Government of Canada delegation in Turkey to mark 100th anniversary of the Gallipoli Campaign
GALLIPOLI PENINSULA, Turkey, April 24, 2015 /CNW/ - The Honourable Lynne Yelich, Minister of State (Foreign Affairs and Consular) and a delegation of members of the Royal Newfoundland Regiment are in Gallipoli today to mark the 100th anniversary of the Gallipoli Campaign. The delegation is participating in ceremonies to honour those who lost their lives on the Gallipoli Peninsula during the First World War, including those who served with the Newfoundland Regiment.
As part of the commemoration of the Gallipoli centenary, the delegation attended a wreath-laying ceremony at the French Military Cemetery in Seddülbahir, witnessed the signing of the Book of Commemoration in a Turkish International Service at the Mehmetcik Monument in Abide, and participated in the Commonwealth and Ireland Service in Hellespont—one of five sites dedicated to commemorating those Commonwealth servicemen who died with no known grave.

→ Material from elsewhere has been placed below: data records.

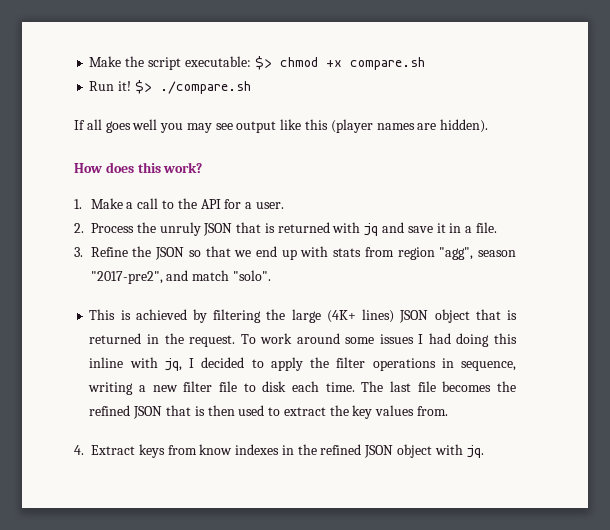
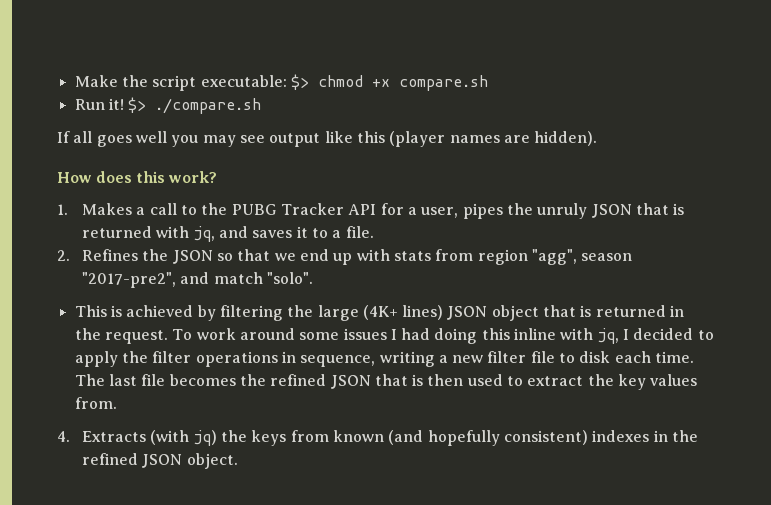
[90,198,123,209] Make -> [82,203,133,215] Makes
(197, 203) none -> [231,203,345,215] PUBG Tracker
[255,202,284,209] [74,223,134,233] user. // 2. Process -> [421,203,503,219] user, pipes
[364,222,462,236] jq and save it in -> [193,226,329,242] jq, and saves it to
[74,247,128,257] 3. Refine -> [57,249,139,261] 2. Refines
[91,444,233,458] Extract keys from know -> [82,430,589,446] Extracts (with jq) the keys from known (and hopefully consistent)
[397,444,484,458] object with jq. -> [186,453,238,469] object.

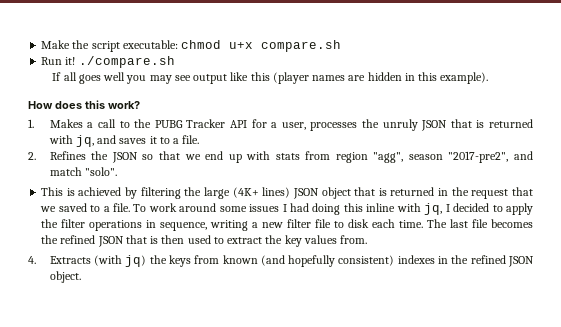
[290,74,390,90] $> chmod +x -> [181,40,254,49] chmod u+x
[128,97,147,113] $> -> (76, 61) none
[534,131,598,146] hidden). -> [367,72,489,84] hidden in this example).
[462,203,503,219] pipes -> [310,122,358,131] processes
[104,330,168,344] request. -> [471,187,533,199] [40,203,130,212] request that we saved to a file.

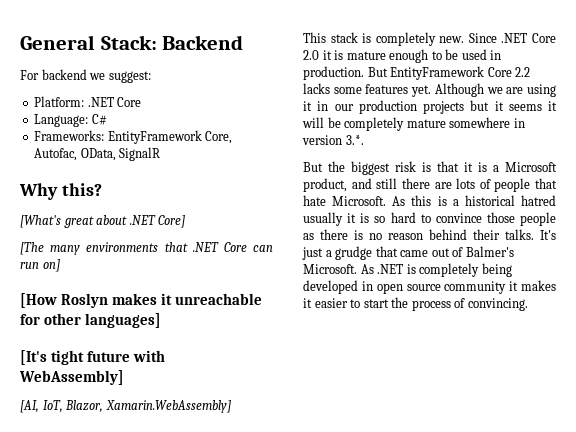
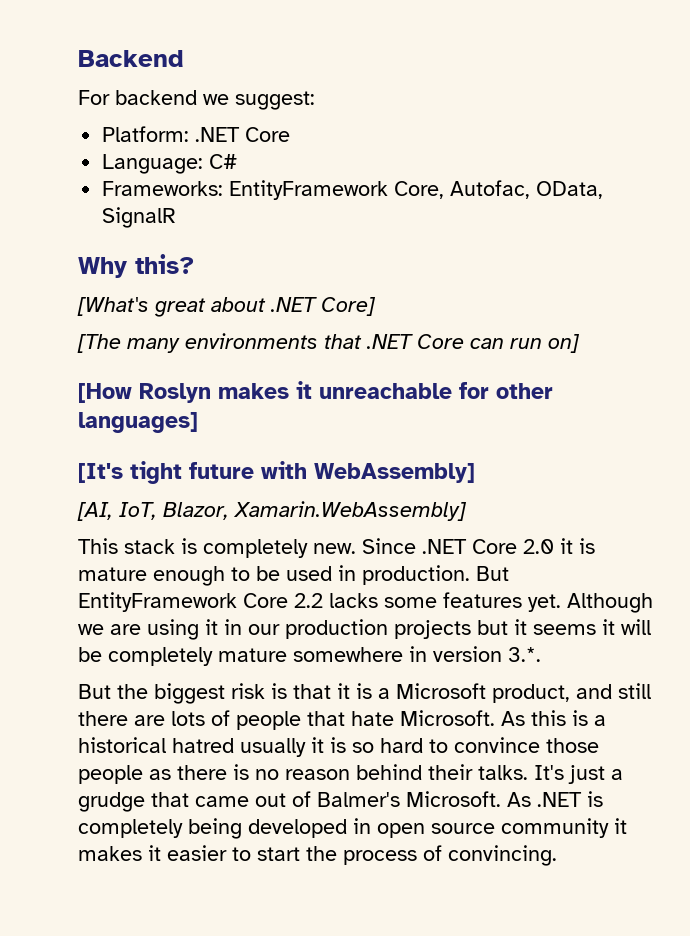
[20,35,157,50] General Stack: -> (78, 58) none

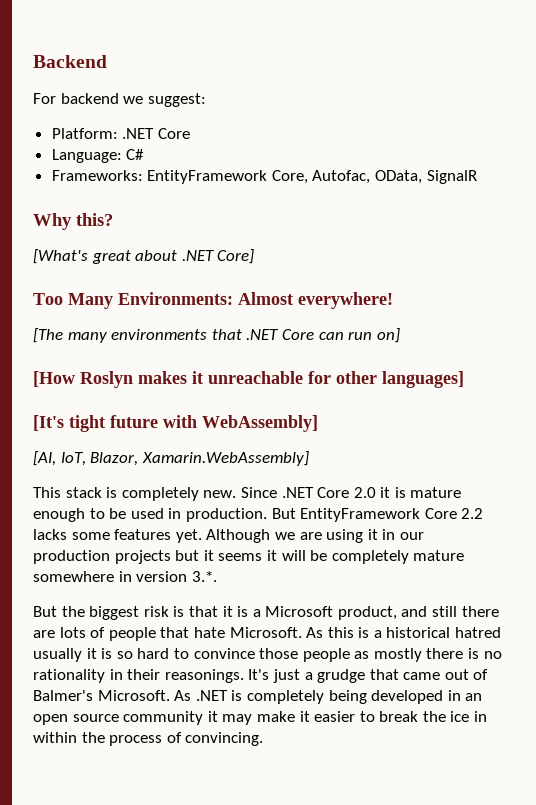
(376, 306) none -> [33,292,393,309] // Too Many Environments: Almost everywhere!
(171, 774) none -> [373,648,422,662] mostly
[285,764,528,780] reason behind their talks. -> [33,669,244,683] rationality in their reasonings.
(371, 826) none -> [465,693,483,701] an
[78,846,142,861] makes -> [222,711,295,725] may make
[257,847,300,861] start -> [379,711,488,722] [33,732,77,743] break the ice in within

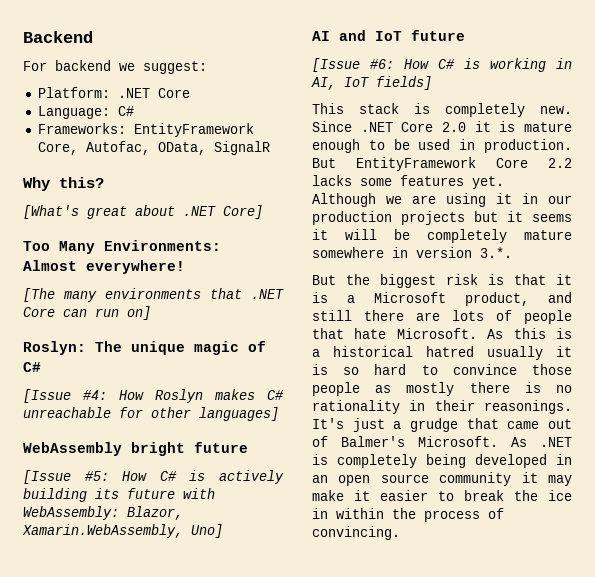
[33,371,75,387] [How -> [23,341,266,355] [23,362,41,372] [23,389,144,403] Roslyn: The unique magic of C# // [Issue #4: How
[192,371,203,384] it -> [267,390,284,400] C#
[33,415,318,432] [33,451,309,466] [It's tight future with WebAssembly] // [AI, IoT, Blazor, Xamarin.WebAssembly] -> [23,442,248,456] [23,470,284,484] [23,488,215,502] [23,506,183,520] [22,524,223,538] [312,30,465,41] [312,58,572,72] [311,76,432,90] WebAssembly bright future // [Issue #5: How C# is actively building its future with WebAssembly: Blazor, Xamarin.WebAssembly, Uno] // AI and IoT future // [Issue #6: How C# is working in AI, IoT fields]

On ANZAC Day, April 25, the delegation marked the landing of Allied Forces at Gallipoli by attending the Dawn Service, conducted at the ANZAC Commemorative Site in ANZAC Cove, and the Australian Memorial Service, held at Lone Pine.
While in Turkey, Minister of State Yelich also attended a peace summit hosted by the Government of Turkey.
- More than 1,000 Newfoundlanders landed on the Gallipoli Peninsula in September 1915.
- The Battle of Gallipoli was the first of many battles where the Newfoundland Regiment gained its impressive reputation for achievements during the First World War, earning it the title "Royal."
- The Newfoundland Regiment was the only North American unit to fight in the Gallipoli campaign of 1915.
- When the decision was made to evacuate all British Empire forces from the area, the regiment was chosen to be a part of the rearguard, finally withdrawing from Gallipoli with the last of the British Dardanelles Army troops on January 9, 1916.
- The Australian and New Zealand Army Corp (ANZAC) first landed on the Gallipoli Peninsula on April 25, 1915. Designated ANZAC Day, April 25 is the annual national day on which both countries commemorate all men and women who fought and died in all wars.
- More than 20 of the over 40 members of the Royal Newfoundland Regiment who are known to have died during the campaign are buried on the Gallipoli Peninsula.
- The Government of Canada joins Australia and New Zealand in marking ANZAC Day annually.
"Canada is forever grateful for the sacrifices made by all who fought during the First World War. At Gallipoli, we will recognize and honour the Newfoundlanders who served bravely along with so many fellow soldiers from Australia, New Zealand, Great Britain and France. We remain forever in their debt."
The Honourable Lynne Yelich, Minister of State (Foreign Affairs and Consular)
"The courage and bravery demonstrated by the Newfoundland Regiment, the only North American Unit to fight alongside the Australian and New Zealand Army Corps during the Gallipoli campaign, are truly remarkable. On this 100th anniversary, we remember all the Allied forces who valiantly served and made the ultimate sacrifice defending peace and freedom in Gallipoli."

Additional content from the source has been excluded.